From the moment Apple introduced the Magic Trackpad, a standalone, Bluetooth version of the company’s Multi-Touch trackpad, some Mac users have pined for a way to join it with Apple’s Wireless Keyboard—after all, the two are essentially identical in their designs, making them appear to be a perfect pair. For some people, such a setup would be perfect for controlling a Mac mini used in a home-entertainment system from your lap. Others just want a tidier desk.

We’ve seen a few options for pairing the two devices—no Bluetooth pun intended—including wood trays from Combine Collective and Tree Designs; Magic Lapdesk’s side-by-side and laptop-style plastic trays; and the machined-aluminum BulletTrain Express mounting platform.

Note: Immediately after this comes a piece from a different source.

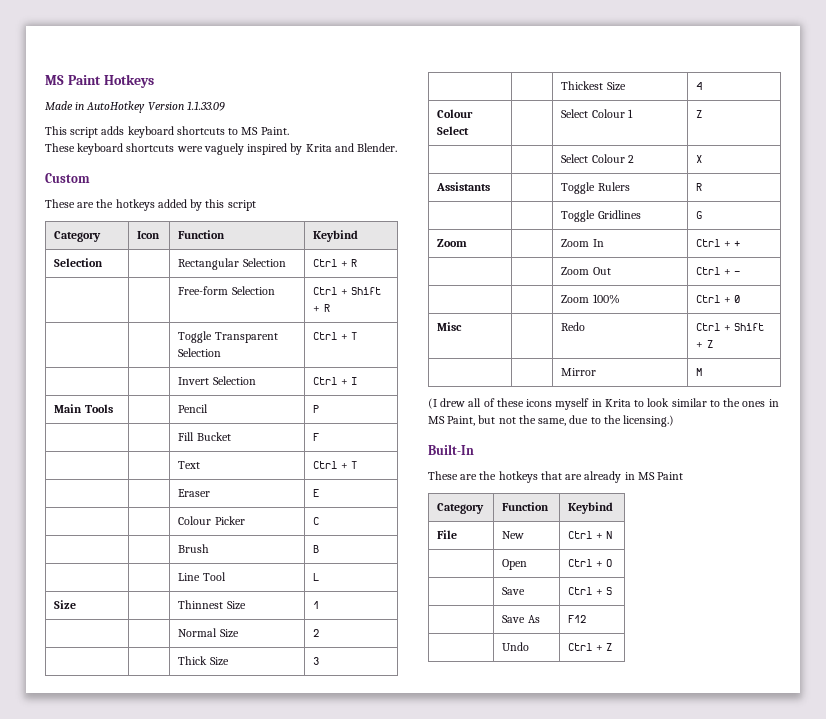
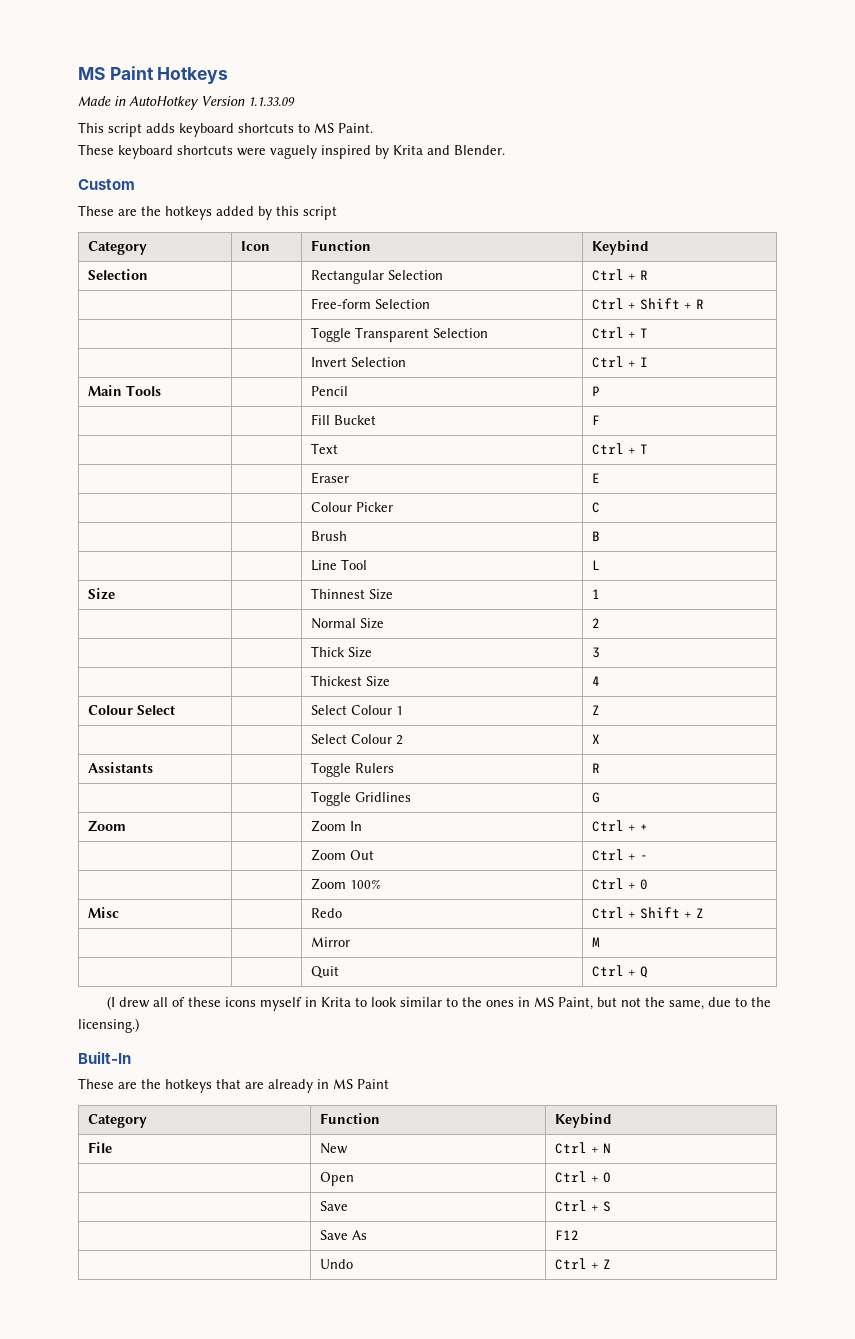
(703, 372) none -> [310,966,339,978] [591,965,648,978] // | | Quit | Ctrl + Q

A less-expensive, and in many ways more elegant, solution can be found in Twelve South’s MagicWand , a simple, aluminum-colored plastic rail that holds your Wireless Keyboard and MagicTrackpad together, securely, without adding a bulky frame or changing the overall size or appearance of either.

The MagicWand is almost exactly the length of a Wireless Keyboard and Magic Trackpad placed side-by-side, and is shaped like a tube with the top sliced off. You snap—don’t slide—the rounded battery compartment of each input device into the groove, rotating the device until the MagicWand’s own silicone “feet” point straight down. At that orientation, grooves inside the MagicWand grab the device’s own silicone feet to help prevent rotation during use. You can place the Magic Trackpad on either side of the Wireless Keyboard, depending on whether you prefer to use the trackpad with your left or right hand.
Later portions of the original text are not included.